Start of Block
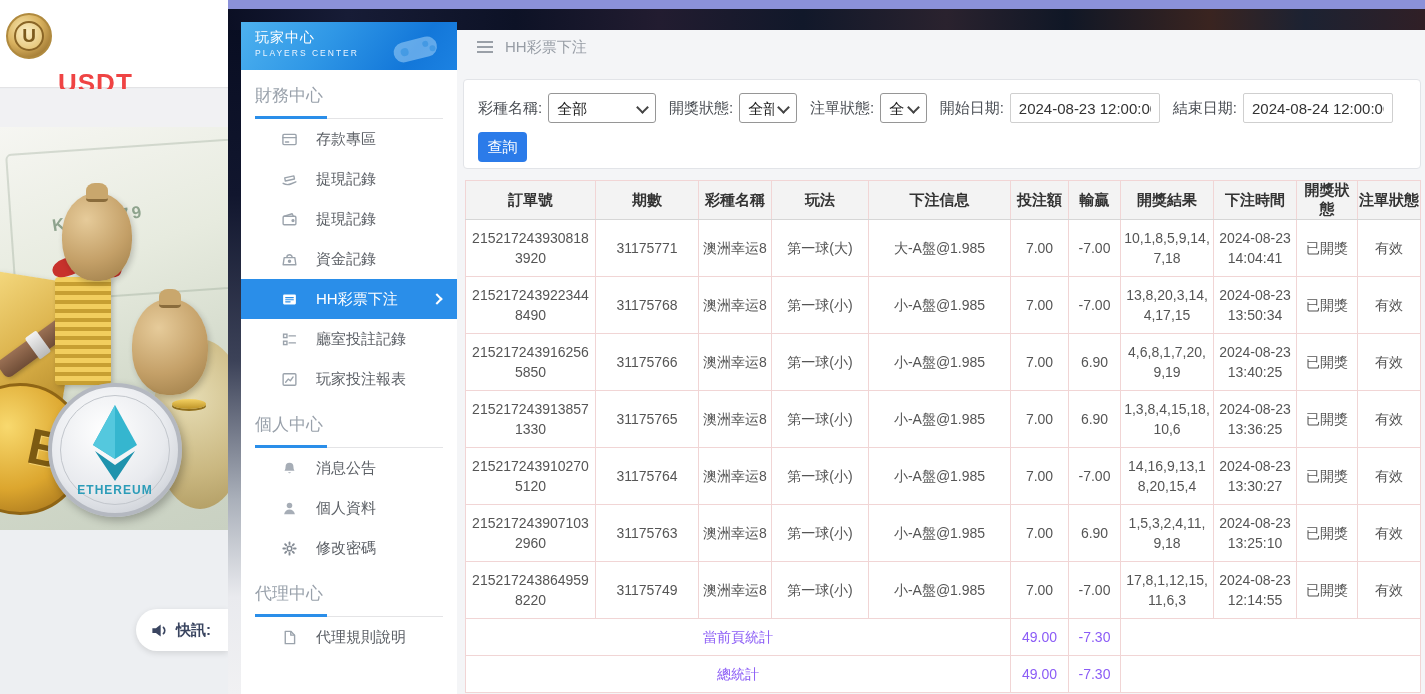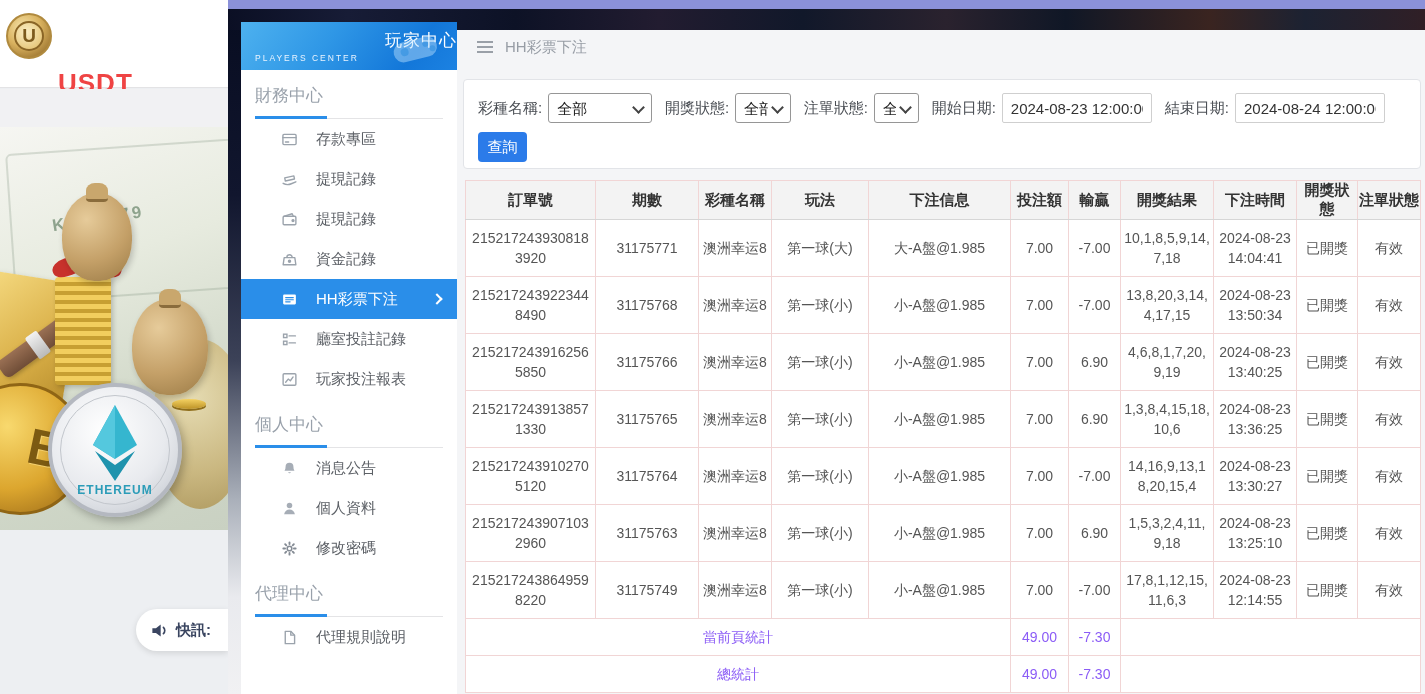--- a/index.html
+++ b/index.html
@@ -76,7 +76,7 @@
   .sidebar { position:absolute; left:241px; top:22px; width:216px; height:672px; background:#ffffff; z-index:5; }
   .sb-header { position:relative; height:48px; overflow:hidden;
     background:linear-gradient(125deg,#4db1ef 0%, #2f97e6 40%, #1377d9 78%, #1c82e2 100%); padding:7px 0 0 14px; }
-  .sb-title { color:#ffffff; font-size:17px; letter-spacing:1px;text-align:right; }
+  .sb-title { color:#ffffff; font-size:14px; letter-spacing:1px; }
   .sb-sub { color:#eaf4ff; font-size:8.5px; letter-spacing:2px; margin-top:1px; }
   .sb-header svg.pad { position:absolute; right:14px; top:8px; opacity:.45; transform:rotate(-14deg); }
   .sb-section-title { padding:14px 14px 0 14px; }

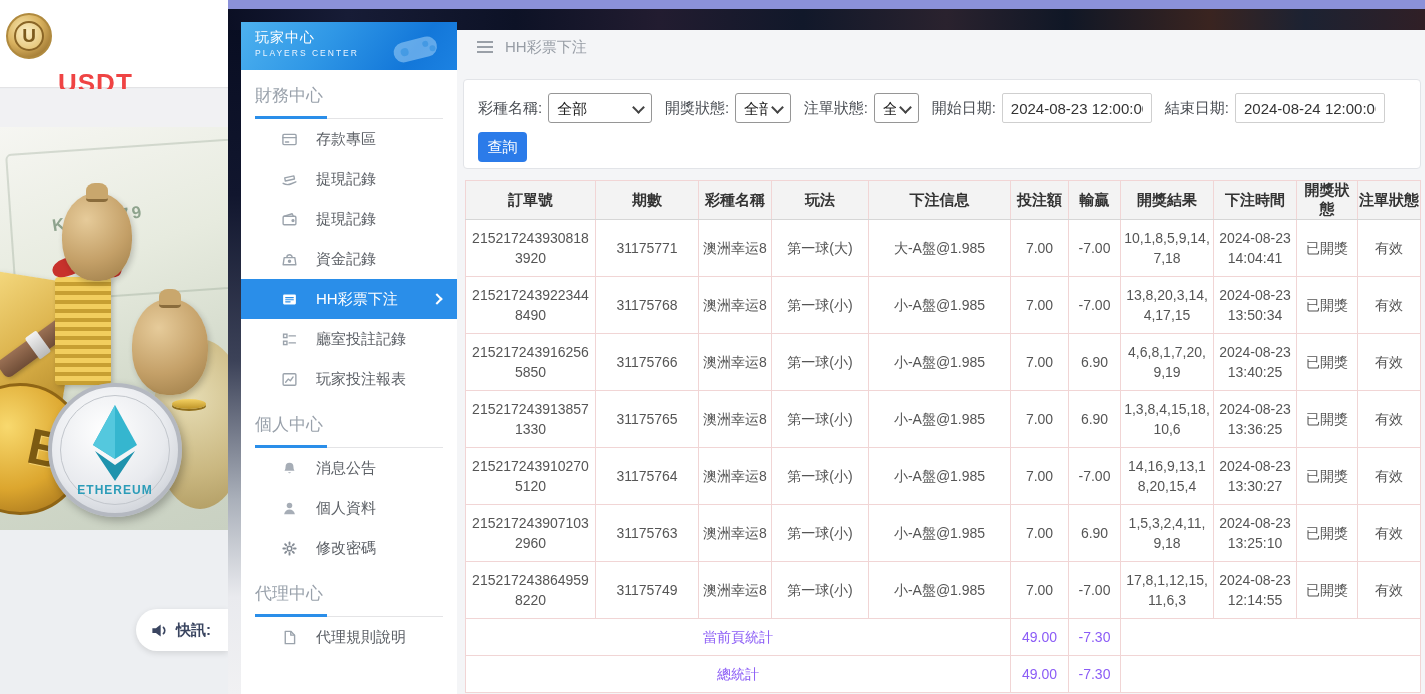--- a/index.html
+++ b/index.html
@@ -97,7 +97,7 @@
   .crumb-text { font-size:15px; color:#979da5; }
 
   .filter-panel { position:absolute; left:463px; top:79px; width:958px; height:90px; background:#ffffff;
-    border:1px solid #e2e4e8; border-radius:4px; padding:13px 22px 0 14px; z-index:3; }
+    border:1px solid #e2e4e8; border-radius:4px; padding:13px 14px 0 14px; z-index:3; }
   .filter-row { display:flex; align-items:center; }
   .filter-row label { font-size:15px; color:#4a4e54; margin-right:6px; white-space:nowrap; }
   .sel { position:relative; display:inline-block; margin-right:13px; }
End of Block
### Instructions for the task
Transcribe the material as is, with images omitted.

### Response below
--- a/index.html
+++ b/index.html
@@ -76,7 +76,7 @@
   .sidebar { position:absolute; left:241px; top:22px; width:216px; height:672px; background:#ffffff; z-index:5; }
   .sb-header { position:relative; height:48px; overflow:hidden;
     background:linear-gradient(125deg,#4db1ef 0%, #2f97e6 40%, #1377d9 78%, #1c82e2 100%); padding:7px 0 0 14px; }
-  .sb-title { color:#ffffff; font-size:17px; letter-spacing:1px;text-align:right; }
+  .sb-title { color:#ffffff; font-size:14px; letter-spacing:1px; }
   .sb-sub { color:#eaf4ff; font-size:8.5px; letter-spacing:2px; margin-top:1px; }
   .sb-header svg.pad { position:absolute; right:14px; top:8px; opacity:.45; transform:rotate(-14deg); }
   .sb-section-title { padding:14px 14px 0 14px; }

--- a/index.html
+++ b/index.html
@@ -97,7 +97,7 @@
   .crumb-text { font-size:15px; color:#979da5; }
 
   .filter-panel { position:absolute; left:463px; top:79px; width:958px; height:90px; background:#ffffff;
-    border:1px solid #e2e4e8; border-radius:4px; padding:13px 22px 0 14px; z-index:3; }
+    border:1px solid #e2e4e8; border-radius:4px; padding:13px 14px 0 14px; z-index:3; }
   .filter-row { display:flex; align-items:center; }
   .filter-row label { font-size:15px; color:#4a4e54; margin-right:6px; white-space:nowrap; }
   .sel { position:relative; display:inline-block; margin-right:13px; }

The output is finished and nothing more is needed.